Se sentía cálido en aquel lugar, algo tapaba su cuerpo con mantas de terciopelo. Pudo aclarar su visión, aquel rubio estaba justo a un lado de la cama en la que yacía postrado. Una vez, no hace mucho...Pudo sentir el tipo de calidez que se apoya tiernamente en el pecho y a penas te deja respirar. Asfixiante...Doloroso.
- - Eh...Alemania. – Suspiró. Entornó los ojos de una manera en la que la visión de los celestes ojos del Aleman se veían perfectamente bien. - ¿Cuándo te enamoraste por primera vez? – Pareció sorprenderse por la tan repentina pregunta, sin embargo el Italiano se mantuvo firme, esperando una respuesta. – Realmente no puedo recordar nada del pasado... – Vaya...¿No se daba cuenta a caso de.. - ¿Qué hay de tí? – Lo importante que era...? – Yo...- Realmente, francamente... .
Sus ojos son exactamente del mismo color de los de aquel chico...Quizás algo más oscuros.
- - Recuerdo todo. No he olvidado nada. – Ser así era doloroso. No podía olvidar los momentos dolorosos, no podía deshecharlos simplemente como si fueran basura. Tenía que permanecer con ellos. – Tengo miedo de olvidar.-
Realmente...Tenía miedo de desaparecer.
- - Vamos, no digas bobadas. – Ahora veía la culpabilidad reflejada en los ojos que tanto amaba. – I..Italia - ¿Qué podía decir? No había nada que pudiera hacerle sentir mejor. Era torpe, respecto a los sentimientos, era realmente torpe. Sabía además que muy contradictorio. Amarle, a su manera. Pero al mismo tiempo odiarle por hacerle sentir de aquella manera. – Puedes recordar siempre esto. – Tembló, cada músculo de su cuerpo lo hizo, pero se sintió el más feliz del mundo al poder sentir al fin los finos y suaves labios del Italiano rozar los suyos propios. Acto seguido, se mostró tan rojo como uno de esos tomates que solía comer el hermano del poseedor de aquellos delicados labios.
Dubitó. Estaba...Confuso.
- A...Alemania. – Susurró y a penas pudo decir aquello, se lanzó a sus brazos. Abrazándole, mucho. Rodeando sus finos y delicados brazos entre la ancha espalda del Alemán. Sonriéndo, solo un poco. Conteniendo a la misma vez, las lágrimas que luchaban por no salir de sus ojos. Cristalinas y débiles. Justo como él. Al poco rato, este correspondió su abrazo, le dio otro beso. Más fugaz, más pasional. Profundo, jugueteando levemente con la lengua del de cabello cobrizo. Empujándolo a la cama de nuevo, sin darse ciertamente cuenta en el momento en el que ambos estaban de pie, justo frente a frente. Tumbados sobre el colchón, el alemán acariciaba las mejillas del Italiano con una de sus manos, con la otra luchaba por no perder la postura. Con sus lenguas, combatian por conseguir más terreno.

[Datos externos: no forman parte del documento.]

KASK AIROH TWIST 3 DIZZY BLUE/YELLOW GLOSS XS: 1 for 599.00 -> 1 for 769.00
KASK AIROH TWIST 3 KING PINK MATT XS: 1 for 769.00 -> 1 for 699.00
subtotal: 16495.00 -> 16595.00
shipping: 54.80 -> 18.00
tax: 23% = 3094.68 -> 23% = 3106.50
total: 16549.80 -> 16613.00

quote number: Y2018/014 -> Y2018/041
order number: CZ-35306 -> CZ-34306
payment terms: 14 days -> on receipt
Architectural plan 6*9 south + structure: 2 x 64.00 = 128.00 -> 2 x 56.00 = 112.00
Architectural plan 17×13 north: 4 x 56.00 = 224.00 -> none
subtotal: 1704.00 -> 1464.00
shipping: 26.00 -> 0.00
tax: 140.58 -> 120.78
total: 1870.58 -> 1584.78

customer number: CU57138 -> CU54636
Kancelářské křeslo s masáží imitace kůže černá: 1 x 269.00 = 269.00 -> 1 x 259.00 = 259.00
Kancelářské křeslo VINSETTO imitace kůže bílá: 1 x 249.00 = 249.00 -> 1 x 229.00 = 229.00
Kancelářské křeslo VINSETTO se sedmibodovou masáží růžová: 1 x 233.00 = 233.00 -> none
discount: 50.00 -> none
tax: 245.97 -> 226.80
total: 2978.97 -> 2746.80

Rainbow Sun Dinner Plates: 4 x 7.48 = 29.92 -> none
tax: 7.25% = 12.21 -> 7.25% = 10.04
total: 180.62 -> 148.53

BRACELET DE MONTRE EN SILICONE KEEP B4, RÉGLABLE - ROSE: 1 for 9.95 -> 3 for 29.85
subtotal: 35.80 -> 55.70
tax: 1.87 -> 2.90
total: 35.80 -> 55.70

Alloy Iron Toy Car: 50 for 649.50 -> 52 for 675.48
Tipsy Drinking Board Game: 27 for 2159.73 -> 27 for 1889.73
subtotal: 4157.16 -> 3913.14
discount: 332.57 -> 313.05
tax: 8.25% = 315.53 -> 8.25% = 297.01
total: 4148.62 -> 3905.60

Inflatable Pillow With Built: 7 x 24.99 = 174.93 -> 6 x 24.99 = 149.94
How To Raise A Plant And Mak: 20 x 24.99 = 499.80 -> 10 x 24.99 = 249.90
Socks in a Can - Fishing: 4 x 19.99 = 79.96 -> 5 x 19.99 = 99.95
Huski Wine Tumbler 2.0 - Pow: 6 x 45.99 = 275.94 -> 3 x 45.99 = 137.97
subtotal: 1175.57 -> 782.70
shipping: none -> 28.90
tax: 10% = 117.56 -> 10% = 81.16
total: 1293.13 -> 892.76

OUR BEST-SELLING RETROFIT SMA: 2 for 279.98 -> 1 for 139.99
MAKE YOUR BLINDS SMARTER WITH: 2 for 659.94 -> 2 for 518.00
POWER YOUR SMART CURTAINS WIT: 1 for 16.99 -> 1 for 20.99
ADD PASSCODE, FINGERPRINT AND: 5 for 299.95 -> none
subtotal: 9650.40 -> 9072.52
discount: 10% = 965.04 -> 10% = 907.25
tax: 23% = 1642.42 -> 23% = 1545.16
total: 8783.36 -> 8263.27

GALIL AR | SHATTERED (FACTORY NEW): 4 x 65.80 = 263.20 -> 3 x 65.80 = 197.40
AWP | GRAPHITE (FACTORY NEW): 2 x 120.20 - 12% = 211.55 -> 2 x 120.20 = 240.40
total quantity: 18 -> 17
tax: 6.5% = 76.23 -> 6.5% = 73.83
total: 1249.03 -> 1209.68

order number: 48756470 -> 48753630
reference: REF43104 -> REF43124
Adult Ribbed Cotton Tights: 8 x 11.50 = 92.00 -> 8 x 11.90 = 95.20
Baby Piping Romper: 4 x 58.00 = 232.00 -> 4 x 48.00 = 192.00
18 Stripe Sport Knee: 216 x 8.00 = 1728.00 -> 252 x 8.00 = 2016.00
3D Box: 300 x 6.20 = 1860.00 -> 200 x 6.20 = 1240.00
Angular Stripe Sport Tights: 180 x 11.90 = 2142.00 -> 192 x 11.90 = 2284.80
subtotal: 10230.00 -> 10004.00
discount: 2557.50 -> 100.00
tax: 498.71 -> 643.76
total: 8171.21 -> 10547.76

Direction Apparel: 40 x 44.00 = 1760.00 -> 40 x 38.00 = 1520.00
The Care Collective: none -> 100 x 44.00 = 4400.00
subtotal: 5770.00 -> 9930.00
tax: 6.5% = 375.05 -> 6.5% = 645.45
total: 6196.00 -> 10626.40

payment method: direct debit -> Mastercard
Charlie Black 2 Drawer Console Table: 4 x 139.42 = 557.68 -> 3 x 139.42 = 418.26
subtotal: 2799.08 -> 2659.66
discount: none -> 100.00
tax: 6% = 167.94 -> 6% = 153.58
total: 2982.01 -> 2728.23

Algún tiempo. Si quiera se dieron cuenta cuando ya el Italiano no llevaba su camiseta ni tampoco sus pantalones o cuando el Alemán había perdido la chaqueta militar y solo llevaba una diminuta camisa de tirantas negras y un pantalón ajustado grisaceo. Se abrazaron, de nuevo. El más menudo habló, con una voz incluso más dulce de lo habitual. – Realmente me gustas Alemania...Siento que voy a derretirme. – Justo así, de aquella manera, rozándo sus cuerpos muy débilmente.
Besandose de nuevo, esta vez adquiriendo el rubio el total control sobre el otro y besando el huesudo cuello del pelirrojo, que sonrojado intentaba apartar la mirada. Pasando a rozar la oreja ajena con sus labios, a besar también dulcemente el curioso rizo del Italiano. - Nhh..A..Alemania - Suspiraba, porque eran eso, suspiros, lo que de sus labios salían sin control. Le amaba, a él...Al que una vez, pese a que sus recuerdos fueran inciertos, había sido.